Comment 6 Andrey Loskutov CLA 2021-06-08 09:52:57 EDT
(In reply to Simeon Andreev from comment #5)
> Collapsing the row prior to removing it results in no memory leak with the
> GTK+ snippet from comment 3.

At this point I would recommend to create a RH ticket & pass this issue to the GTK team.

> Same if I do this in SWT:
> 
> I don't think this is an option for SWT though, I'm guessing there are many
> unwanted side effects.

Yep, that could probably be too much, I assume there could be listeners attached that could try to do something, also extra event processing overhead etc.
Comment 7 Simeon Andreev CLA 2021-06-08 10:42:55 EDT
(In reply to Andrey Loskutov from comment #6)
> (In reply to Simeon Andreev from comment #5)
> > Collapsing the row prior to removing it results in no memory leak with the
> > GTK+ snippet from comment 3.
> 
> At this point I would recommend to create a RH ticket & pass this issue to
> the GTK team.

Opened RHEL bugzilla ticket: https://bugzilla.redhat.com/show_bug.cgi?id=1969533
And RHEL support case: https://access.redhat.com/support/cases/#/case/02959748
Comment 8 Alexandr Miloslavskiy CLA 2021-11-08 17:57:43 EST
> Alexander, any idea about this?

Sorry, somehow I didn't notice the request earlier.

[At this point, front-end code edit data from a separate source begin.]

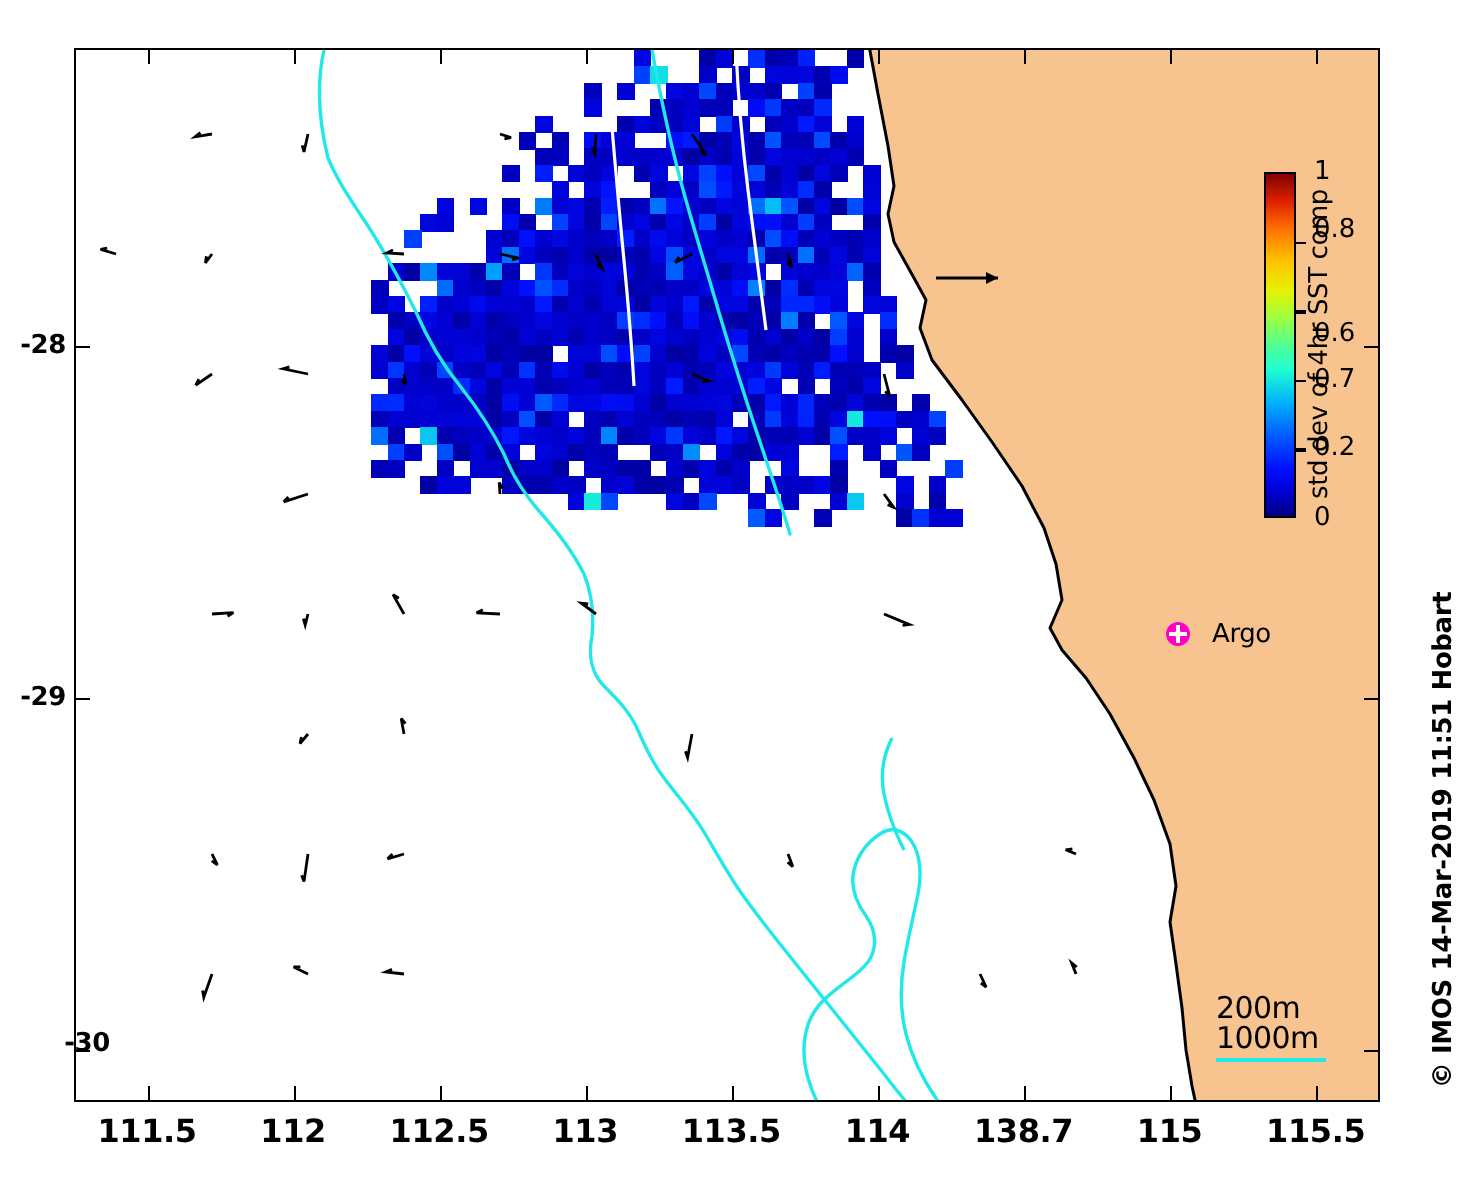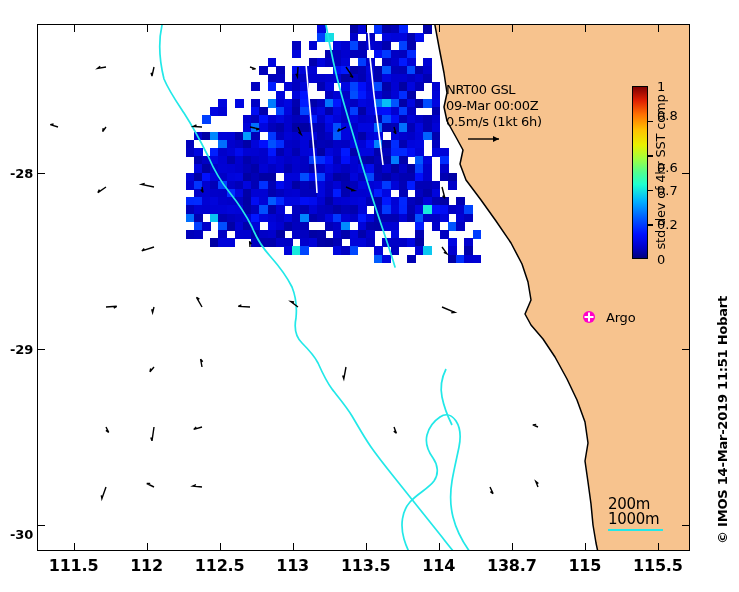--- a/index.html
+++ b/index.html
@@ -883,11 +883,6 @@
     </div>
 
 
-  <div id="vector-legend">
-    <div>NRT00 GSL</div>
-    <div>09-Mar 00:00Z</div>
-    <div>0.5m/s (1kt 6h)</div>
-  </div>
   <svg id="vector-arrow" viewBox="0 0 40 12">
     <line x1="2" y1="6" x2="33" y2="6" stroke="#000" stroke-width="1.4"></line>
     <path d="M 33,6 L 27,3 L 27,9 Z" fill="#000"></path>

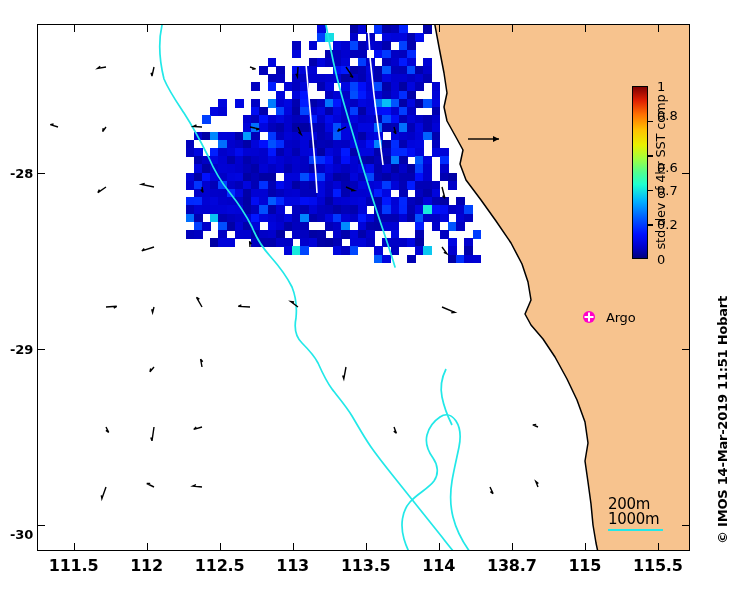--- a/index.html
+++ b/index.html
@@ -879,7 +879,7 @@
   <div id="ylabels">
       <div class="lab-y" style="top: 173.317px;">-28</div>
       <div class="lab-y" style="top: 348.983px;">-29</div>
-      <div class="lab-y" style="top: 534px;">-30</div>
+      <div class="lab-y" style="top: 522px; margin-left: 22px;">-30</div>
     </div>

I have investigated and found it to be a GTK bug:
https://gitlab.gnome.org/GNOME/gtk/-/issues/4425

A possible workaround is to recursively delete items in 'Tree.releaseItems()' instead of hoping that GTK will do that properly. The downside is that it's going to be slower due to GTK overhead for deleting items.